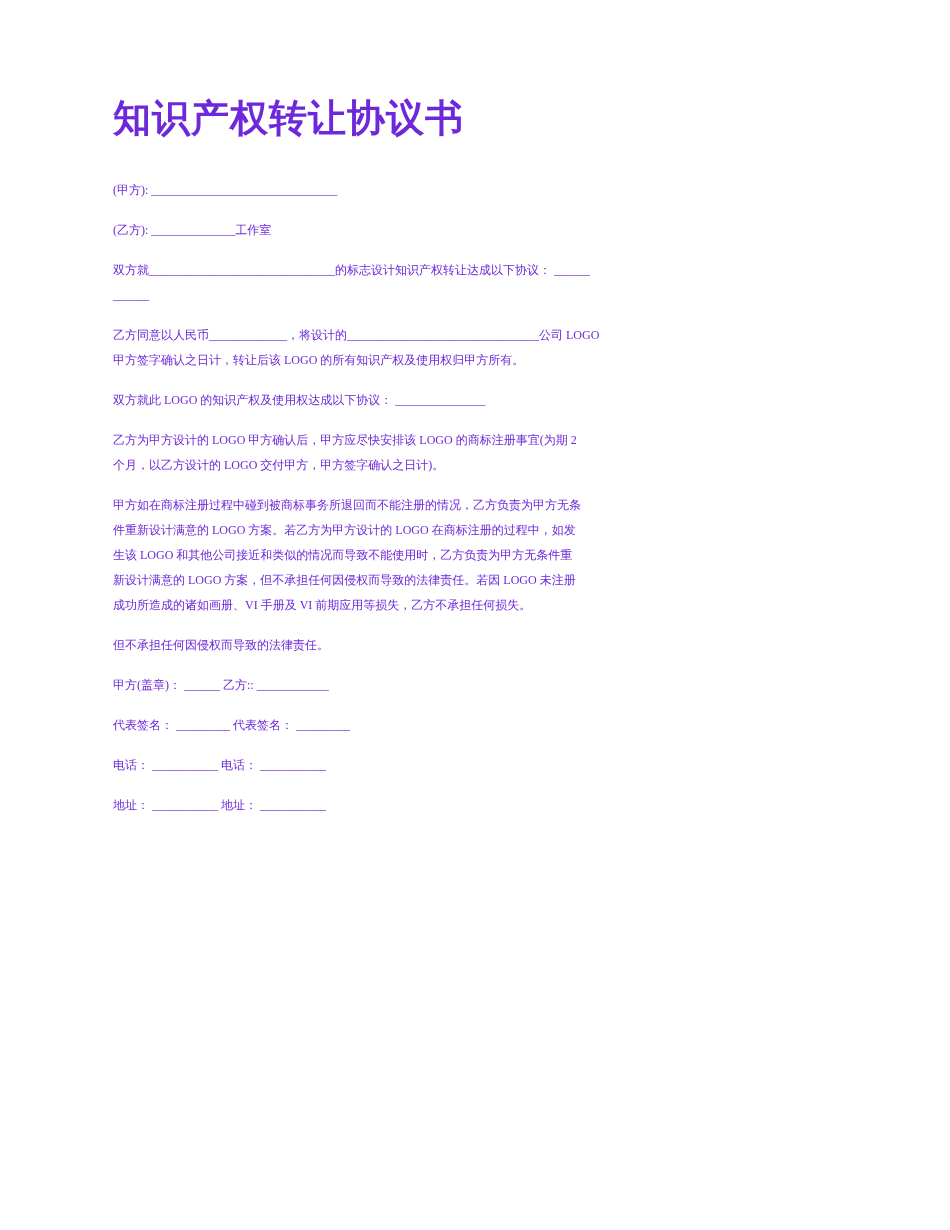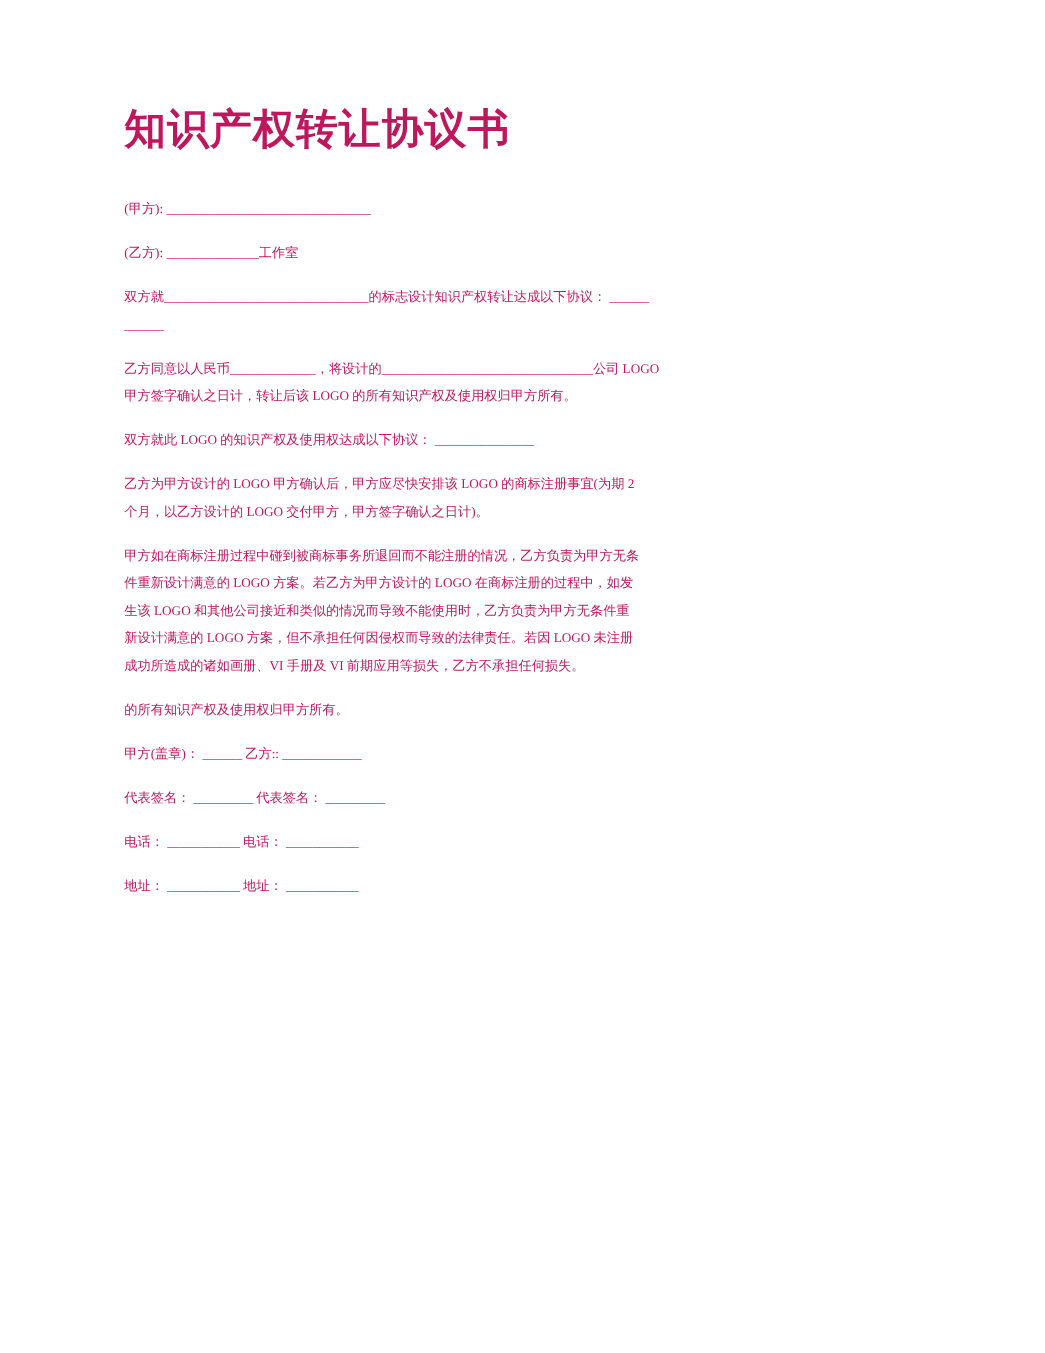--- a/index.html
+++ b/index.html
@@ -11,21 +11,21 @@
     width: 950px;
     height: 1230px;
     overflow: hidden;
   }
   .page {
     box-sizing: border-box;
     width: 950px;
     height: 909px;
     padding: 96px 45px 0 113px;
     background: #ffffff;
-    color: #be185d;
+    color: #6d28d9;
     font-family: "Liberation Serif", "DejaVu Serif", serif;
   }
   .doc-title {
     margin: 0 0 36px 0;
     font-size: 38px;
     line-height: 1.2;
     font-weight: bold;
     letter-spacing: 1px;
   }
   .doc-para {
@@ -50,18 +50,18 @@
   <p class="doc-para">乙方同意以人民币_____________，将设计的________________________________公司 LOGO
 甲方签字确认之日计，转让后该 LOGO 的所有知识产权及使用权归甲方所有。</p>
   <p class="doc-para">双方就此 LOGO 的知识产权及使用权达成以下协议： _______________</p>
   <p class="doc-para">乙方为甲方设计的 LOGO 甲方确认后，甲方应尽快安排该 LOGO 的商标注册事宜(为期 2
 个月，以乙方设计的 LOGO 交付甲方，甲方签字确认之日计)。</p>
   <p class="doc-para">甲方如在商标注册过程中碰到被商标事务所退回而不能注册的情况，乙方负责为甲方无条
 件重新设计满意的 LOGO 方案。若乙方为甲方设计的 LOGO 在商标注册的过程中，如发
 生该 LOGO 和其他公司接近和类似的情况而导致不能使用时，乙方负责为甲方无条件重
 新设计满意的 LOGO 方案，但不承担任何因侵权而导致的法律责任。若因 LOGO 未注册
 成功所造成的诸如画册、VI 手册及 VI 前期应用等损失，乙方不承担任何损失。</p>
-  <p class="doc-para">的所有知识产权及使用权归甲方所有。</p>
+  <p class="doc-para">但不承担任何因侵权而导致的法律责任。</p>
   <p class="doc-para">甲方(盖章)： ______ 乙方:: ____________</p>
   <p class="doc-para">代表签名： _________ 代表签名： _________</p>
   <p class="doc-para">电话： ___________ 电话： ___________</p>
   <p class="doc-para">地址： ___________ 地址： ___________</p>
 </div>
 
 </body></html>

▶ To do
Return only the number of lines in the data that hold the string "甲方签字确认之日计".

▶ Result
2